Rescue officials in Italy said late Tuesday that 16 people had been confirmed dead while one person was listed as missing in the 5.8-magnitude earthquake that struck the northern region of Emilia Romagna, DPA reported.

The National Civil Protection Agency in figures said 350 people were injured. Earlier, seven people were listed as unaccounted for.

A 65-year-old woman who had been previously listed as missing was pulled alive from the rubble of her home, 12 hours after the quake struck, state television RAI reported. The rescue operation took place in Cavezzo near Modena, one of the worst hit-areas.

The woman was trapped while she was collecting some belongings from the building, which had been abandoned after it was damaged in a devastating earthquake that struck the region on May 20.

The earlier earthquake, which measured 6 magnitude, claimed seven lives and left more than 5,000 people homeless.

Earlier Tuesday, government undersecretary Antonio Catricala said Prime Minister Mario Monti planned to declare June 4 a national day of mourning for Emilia Romagna. The number of newly homeless stood at 8,000, Catricala told Parliament.

"Many people were so afraid that they were refusing to return to their homes, even if these had not been damaged," Civil Protection agency chief Franco Gabrielli told RAI.

Monti's cabinet was expected to meet Wednesday to decide on a series of emergency relief measures for the area, Catricala said.

Tuesday's quake struck at 9 am (0700 GMT). Its centre was registered at Mirandola near Modena.

The new quake was followed by several aftershocks, at least two of which topped magnitude 5, according to Italy's National Institute of Geophysics and Vulcanology.

The dead included a parish priest and workers in factories that collapsed.

In the collapse of a factory in San Felice Panaro, three people died including a 27-year-old Indian national and another worker from Morocco. The third person who died at the factory was an Italian engineer who had been carrying out an inspection to assess the building's structural solidity following the May 20 earthquake, the ANSA news agency reported.

"I invite all citizens to have faith. The commitment of the state aims to guarantee that everything will take place in the best and most efficient way," Monti said in Rome.

Vatican spokesman Federico Lombardi said Pope Benedict XVI felt "great pain" for the deaths and injuries.

The Italian football federation cancelled a friendly match between Italy and Luxembourg in nearby Reggio Emilia.
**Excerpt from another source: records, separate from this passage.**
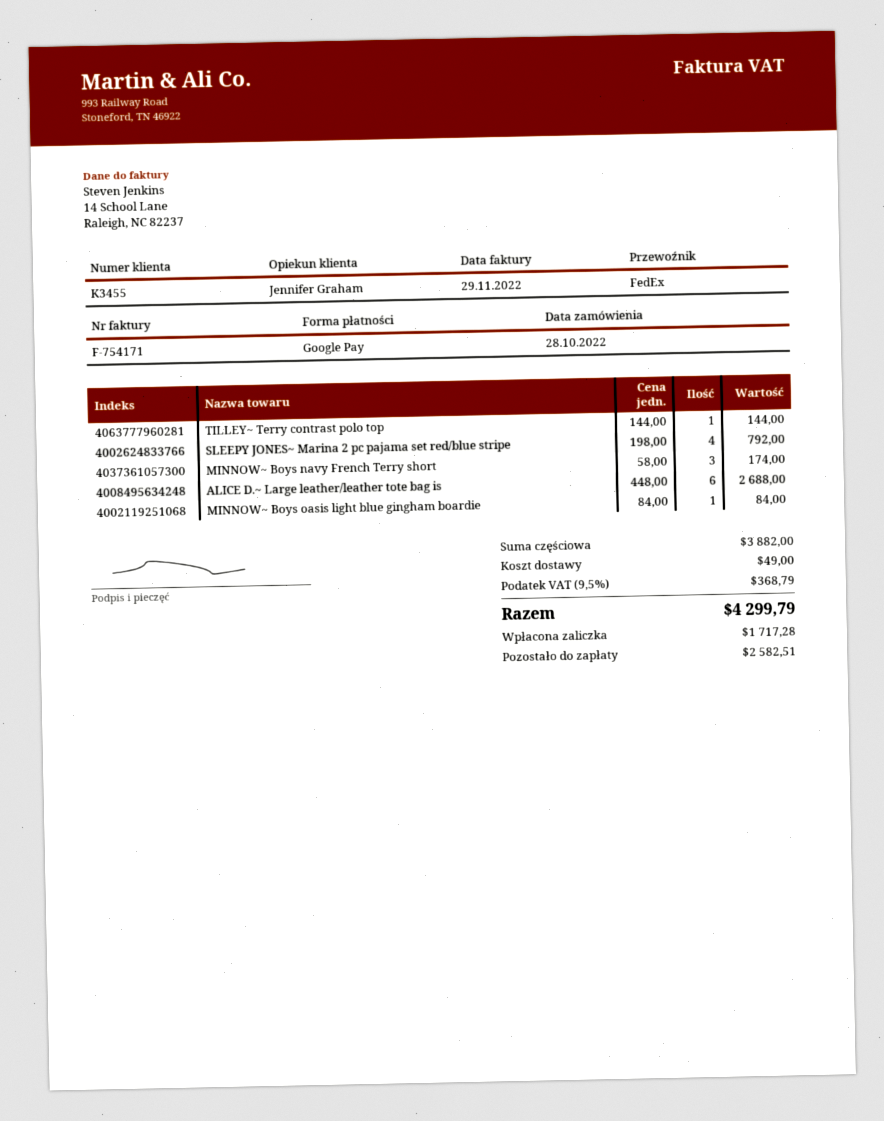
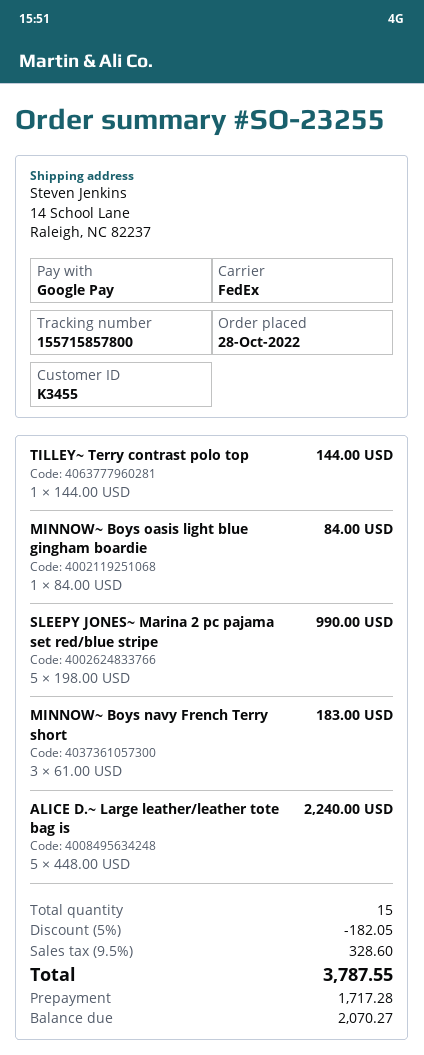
SLEEPY JONES~ Marina 2 pc pajama set red/blue stripe: 4 x 198.00 = 792.00 -> 5 x 198.00 = 990.00
MINNOW~ Boys navy French Terry short: 3 x 58.00 = 174.00 -> 3 x 61.00 = 183.00
ALICE D.~ Large leather/leather tote bag is: 6 x 448.00 = 2688.00 -> 5 x 448.00 = 2240.00
discount: none -> 5% = 182.05
shipping: 49.00 -> none
tax: 9.5% = 368.79 -> 9.5% = 328.60
total: 4299.79 -> 3787.55
balance: 2582.51 -> 2070.27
Carmaker Ferrari, whose Maranello factory is located in the region, said it had suspended all work activities following the earthquake.

Tuesday's main aftershock was "part of a sequence" that has hit the region since the first earthquake hit Emilia Romagna on May 20, according to Italy's National Institute for Geophysics and Vulcanology.

It was felt across large parts of northern and central Italy, including in Milan and Florence.

Scores of people fled offices and schools in Bologna, Modena and other cities in the region.

In San Felice sul Panaro, television footage of a tent camp of survivors of the May 20 quake showed images of frightened people running out of their tents as the ground shook again.

Several buildings that had been already damaged in the original quake collapsed, according to the ANSA news agency.

The earthquake shocks seem set to reignite debate in Italy about building safety measures, but also whether authorities should order precautionary measures such as evacuations. The recent earthquakes were almost as strong as the one that hit the central city of L'Aquila in April 2009, killing nearly 300 people and leaving 60,000 homeless.

"All quakes in the Mediterranean area - including the Balkans - are caused by northward movement of the African Plate, which also includes Italy and the Adriatic," geophysicist Rainer Kind of the German Research Centre for Geosciences told dpa.

"Broadly, that means all these earthquakes have the same cause. But there's no way you can say that if an earthquake happens in Bulgaria or Italy, that they are directly related. You can't link one earthquake to another. It's never been possible to prove anything like this."